• **What the task requires**
Omit all pictures and transcribe only the lines in the entries below that run from the line with "[68,615,239,633] 2 authors" through the line with "[42,783,187,800] 12685 03.10.2017".

• **Material provided**
※

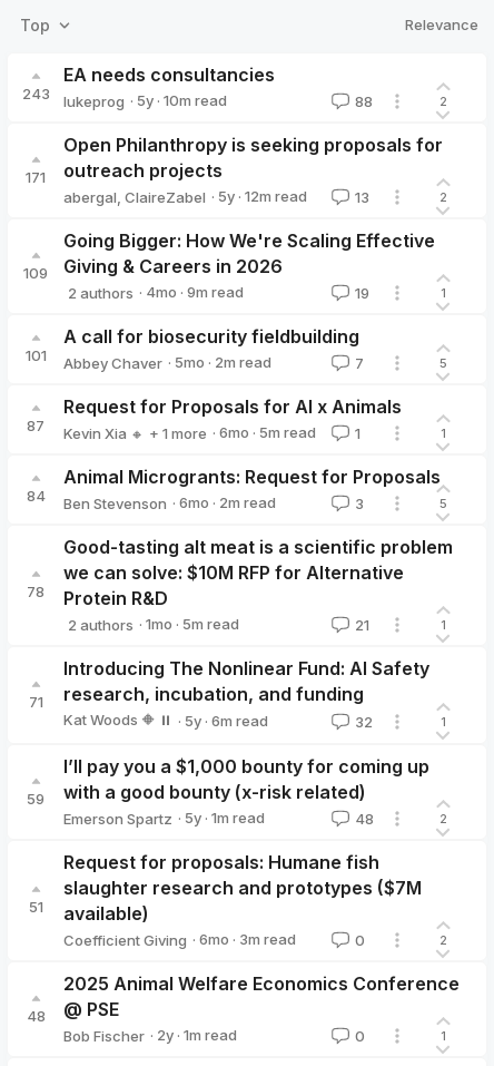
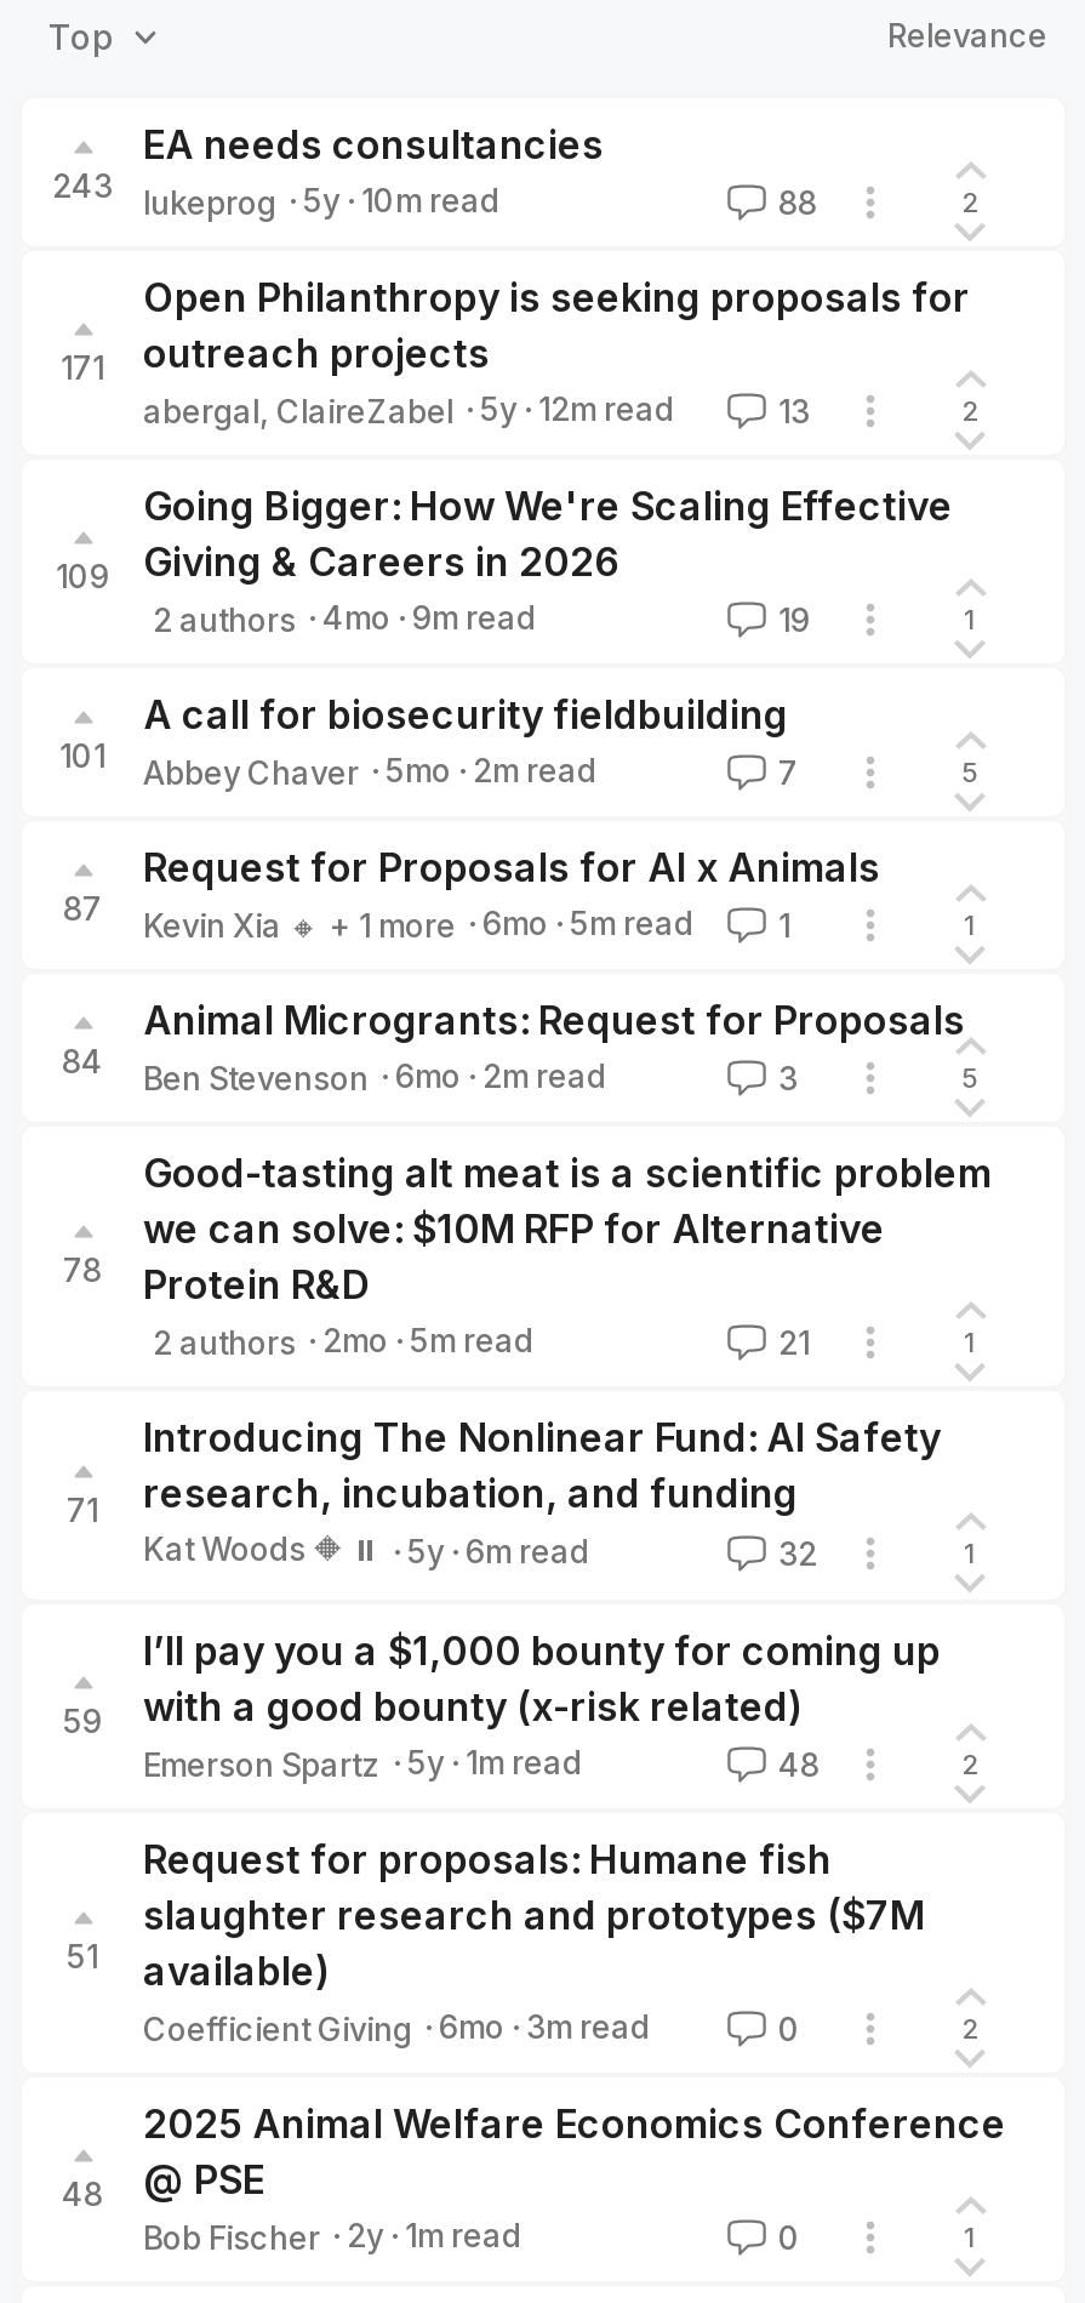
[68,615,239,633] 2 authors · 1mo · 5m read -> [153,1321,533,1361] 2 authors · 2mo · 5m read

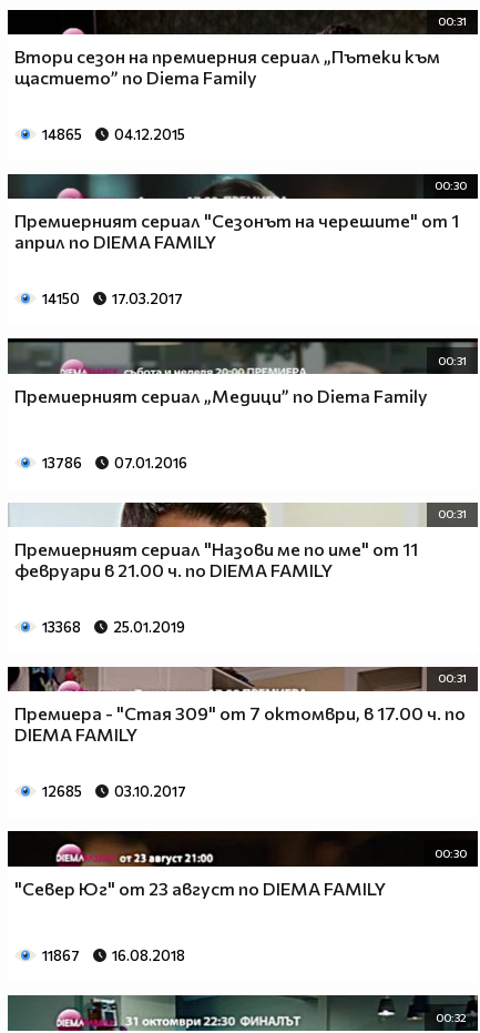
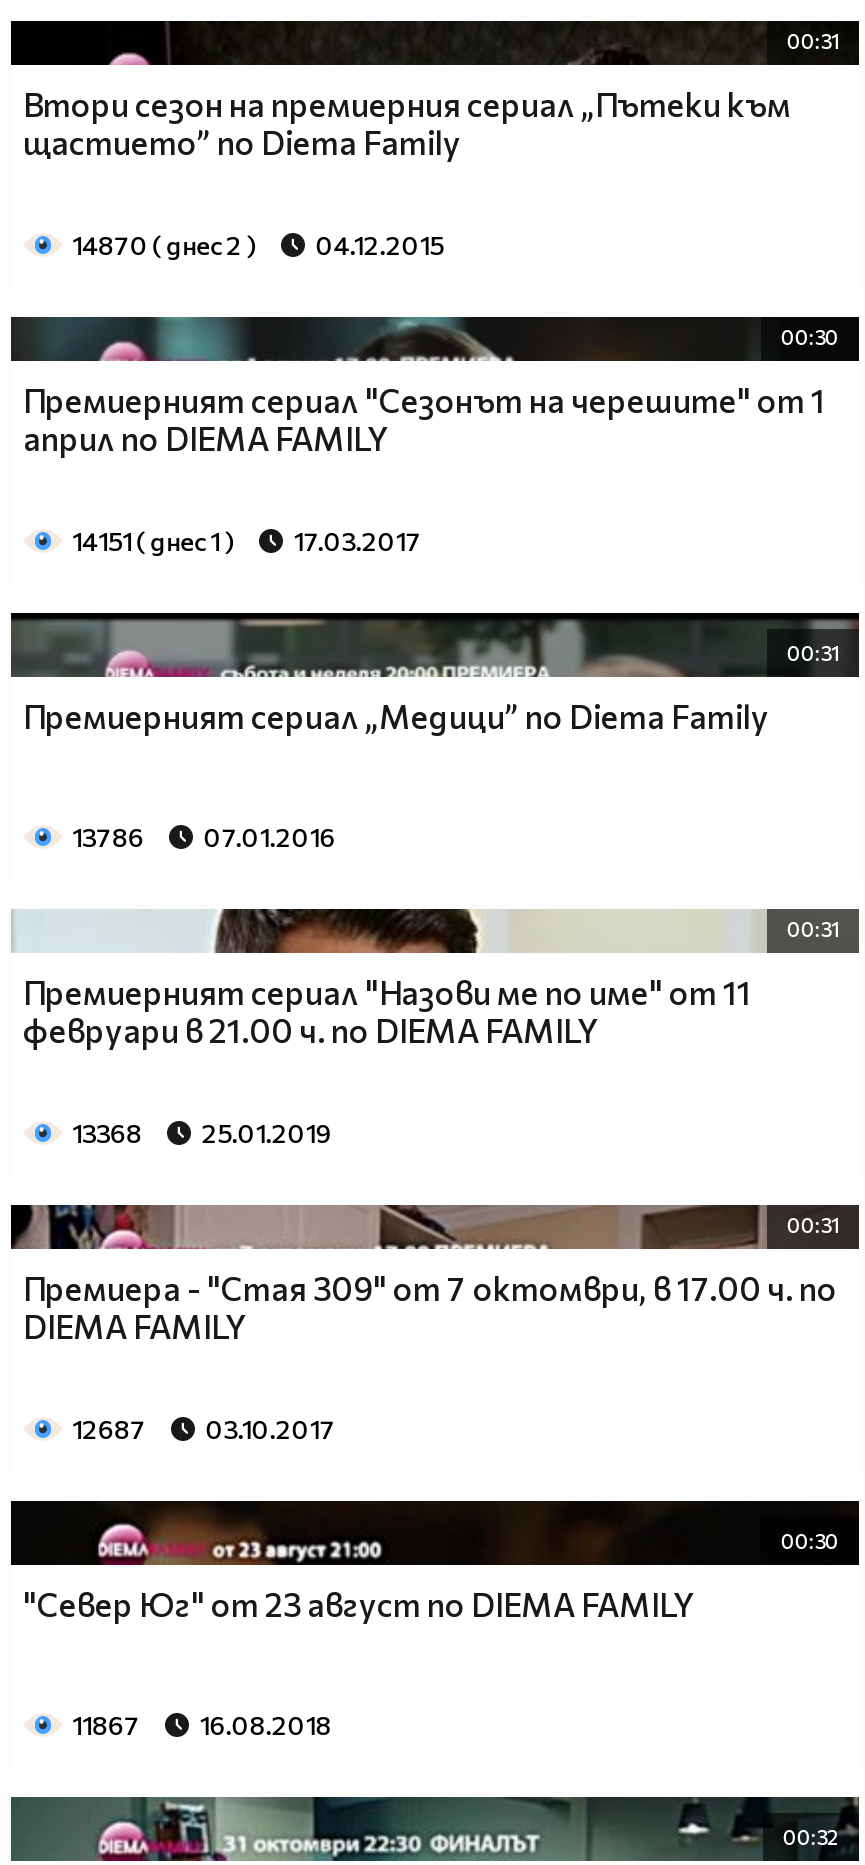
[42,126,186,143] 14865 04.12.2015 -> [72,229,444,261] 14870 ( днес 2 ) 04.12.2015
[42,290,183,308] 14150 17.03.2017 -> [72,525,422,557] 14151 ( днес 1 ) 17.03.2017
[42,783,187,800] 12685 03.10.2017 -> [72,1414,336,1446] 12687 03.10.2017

※

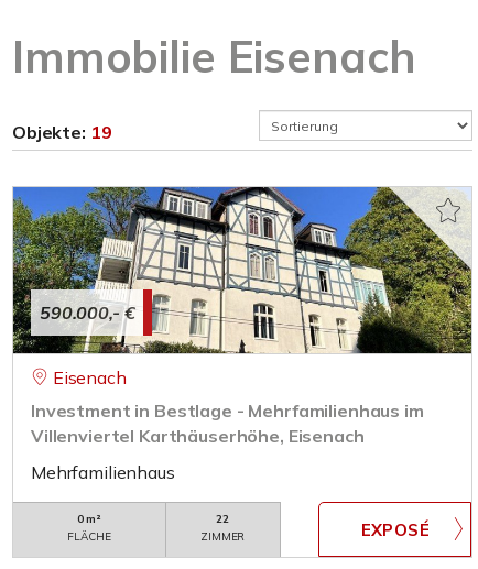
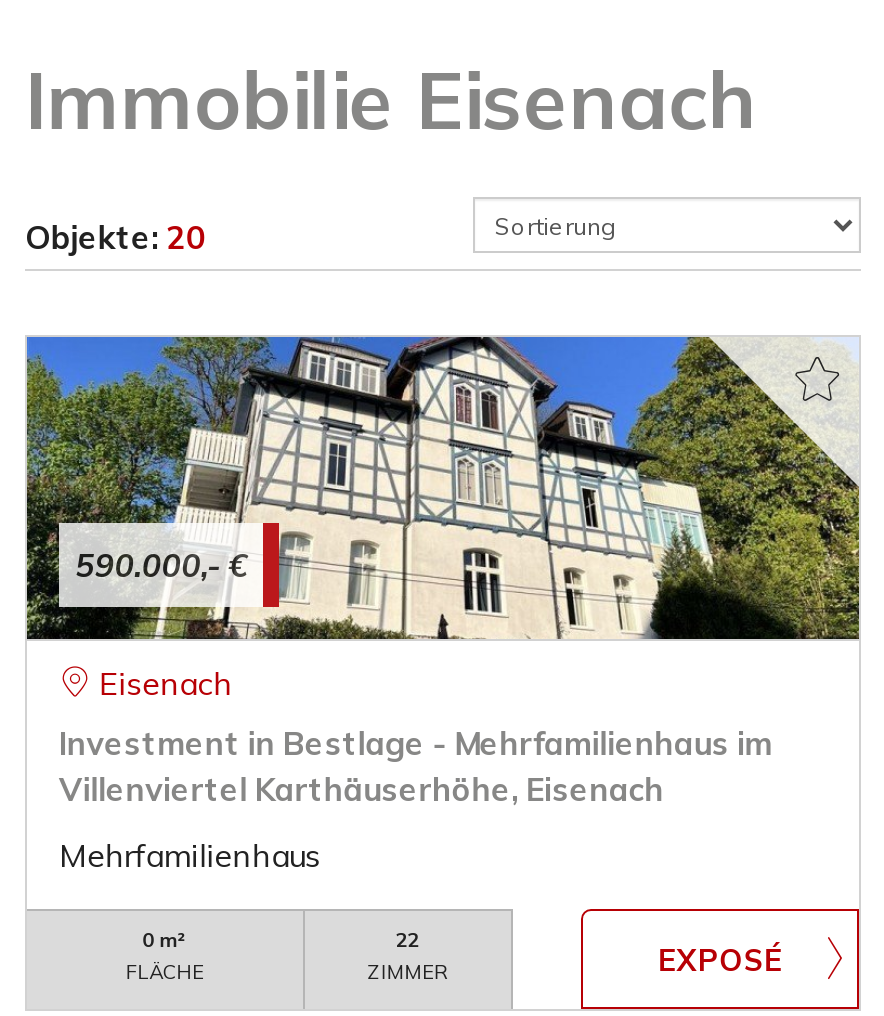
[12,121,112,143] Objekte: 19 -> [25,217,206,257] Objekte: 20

※

• **Completed exercise**
[68,615,239,633] 2 authors · 1mo · 5m read -> [153,1321,533,1361] 2 authors · 2mo · 5m read

[42,126,186,143] 14865 04.12.2015 -> [72,229,444,261] 14870 ( днес 2 ) 04.12.2015
[42,290,183,308] 14150 17.03.2017 -> [72,525,422,557] 14151 ( днес 1 ) 17.03.2017
[42,783,187,800] 12685 03.10.2017 -> [72,1414,336,1446] 12687 03.10.2017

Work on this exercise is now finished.